When you retype the entries, keep each one exact and leave out the pictures.

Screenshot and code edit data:
* * * * * * * * *

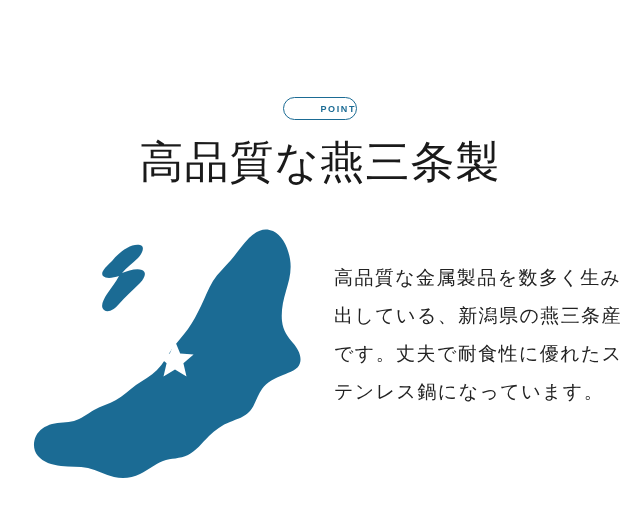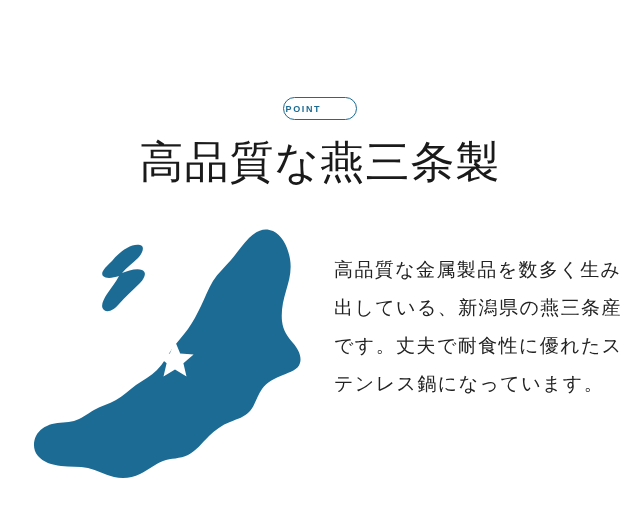--- a/index.html
+++ b/index.html
@@ -32,7 +32,7 @@
     box-sizing: border-box;
     display: flex;
     align-items: center;
-    justify-content: flex-start;
+    justify-content: flex-end;
     background: #ffffff;
   }
   .point-badge .label {

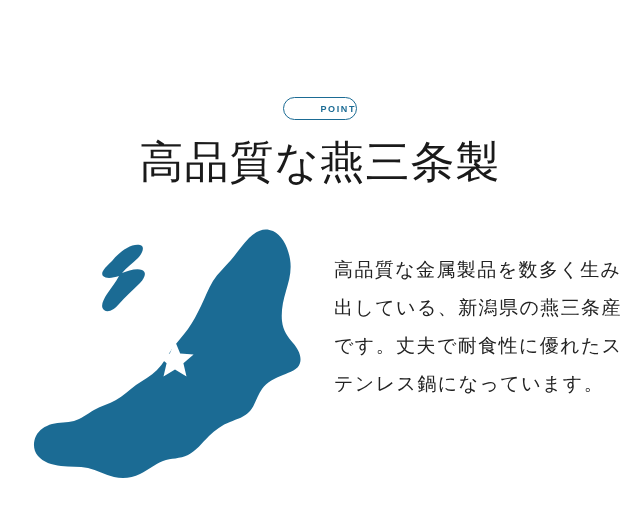--- a/index.html
+++ b/index.html
@@ -76,7 +76,7 @@
   .body-text {
     position: absolute;
     left: 334px;
-    top: 250px;
+    top: 258px;
     width: 296px;
     font-size: 19px;
     line-height: 38px;

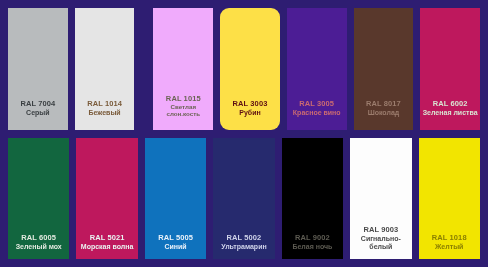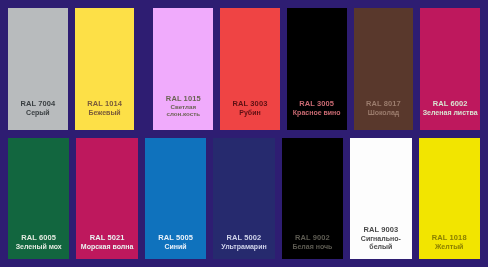--- a/index.html
+++ b/index.html
@@ -75,7 +75,7 @@
         <span class="name" style="color: rgb(58, 63, 66);">Серый</span>
       </div>
     </div>
-    <div class="swatch" style="background: #fde047;">
+    <div class="swatch" style="background: #e5e5e5;">
       <div class="labelbox">
         <span class="code" style="color: rgb(122, 91, 58);">RAL 1014</span>
         <span class="name" style="color: rgb(122, 91, 58);">Бежевый</span>

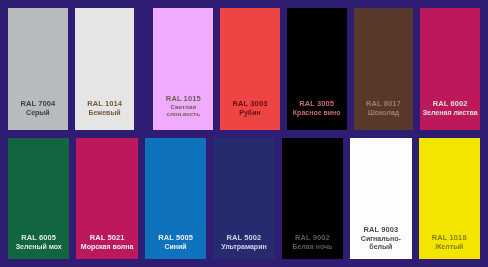--- a/index.html
+++ b/index.html
@@ -88,7 +88,7 @@
         <span class="name small" style="color: rgb(107, 100, 84);">слон.кость</span>
       </div>
     </div>
-    <div class="swatch" style="background: #ef4444;">
+    <div class="swatch" style="background: #fde047; border-radius: 9px;">
       <div class="labelbox">
         <span class="code" style="color: rgb(94, 16, 19);">RAL 3003</span>
         <span class="name" style="color: rgb(94, 16, 19);">Рубин</span>

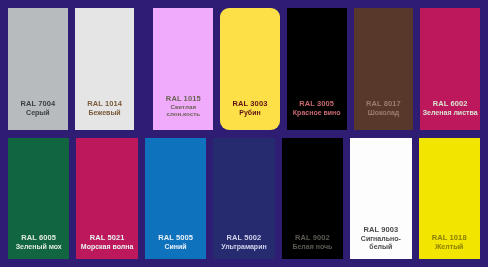--- a/index.html
+++ b/index.html
@@ -94,7 +94,7 @@
         <span class="name" style="color: rgb(94, 16, 19);">Рубин</span>
       </div>
     </div>
-    <div class="swatch" style="background: #000000;">
+    <div class="swatch" style="background: #4c1d95;">
       <div class="labelbox">
         <span class="code" style="color: rgb(201, 106, 114);">RAL 3005</span>
         <span class="name" style="color: rgb(201, 106, 114);">Красное вино</span>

* * * * * * * * *

### [Final answer]
--- a/index.html
+++ b/index.html
@@ -32,7 +32,7 @@
     box-sizing: border-box;
     display: flex;
     align-items: center;
-    justify-content: flex-start;
+    justify-content: flex-end;
     background: #ffffff;
   }
   .point-badge .label {

--- a/index.html
+++ b/index.html
@@ -76,7 +76,7 @@
   .body-text {
     position: absolute;
     left: 334px;
-    top: 250px;
+    top: 258px;
     width: 296px;
     font-size: 19px;
     line-height: 38px;

--- a/index.html
+++ b/index.html
@@ -75,7 +75,7 @@
         <span class="name" style="color: rgb(58, 63, 66);">Серый</span>
       </div>
     </div>
-    <div class="swatch" style="background: #fde047;">
+    <div class="swatch" style="background: #e5e5e5;">
       <div class="labelbox">
         <span class="code" style="color: rgb(122, 91, 58);">RAL 1014</span>
         <span class="name" style="color: rgb(122, 91, 58);">Бежевый</span>

--- a/index.html
+++ b/index.html
@@ -88,7 +88,7 @@
         <span class="name small" style="color: rgb(107, 100, 84);">слон.кость</span>
       </div>
     </div>
-    <div class="swatch" style="background: #ef4444;">
+    <div class="swatch" style="background: #fde047; border-radius: 9px;">
       <div class="labelbox">
         <span class="code" style="color: rgb(94, 16, 19);">RAL 3003</span>
         <span class="name" style="color: rgb(94, 16, 19);">Рубин</span>

--- a/index.html
+++ b/index.html
@@ -94,7 +94,7 @@
         <span class="name" style="color: rgb(94, 16, 19);">Рубин</span>
       </div>
     </div>
-    <div class="swatch" style="background: #000000;">
+    <div class="swatch" style="background: #4c1d95;">
       <div class="labelbox">
         <span class="code" style="color: rgb(201, 106, 114);">RAL 3005</span>
         <span class="name" style="color: rgb(201, 106, 114);">Красное вино</span>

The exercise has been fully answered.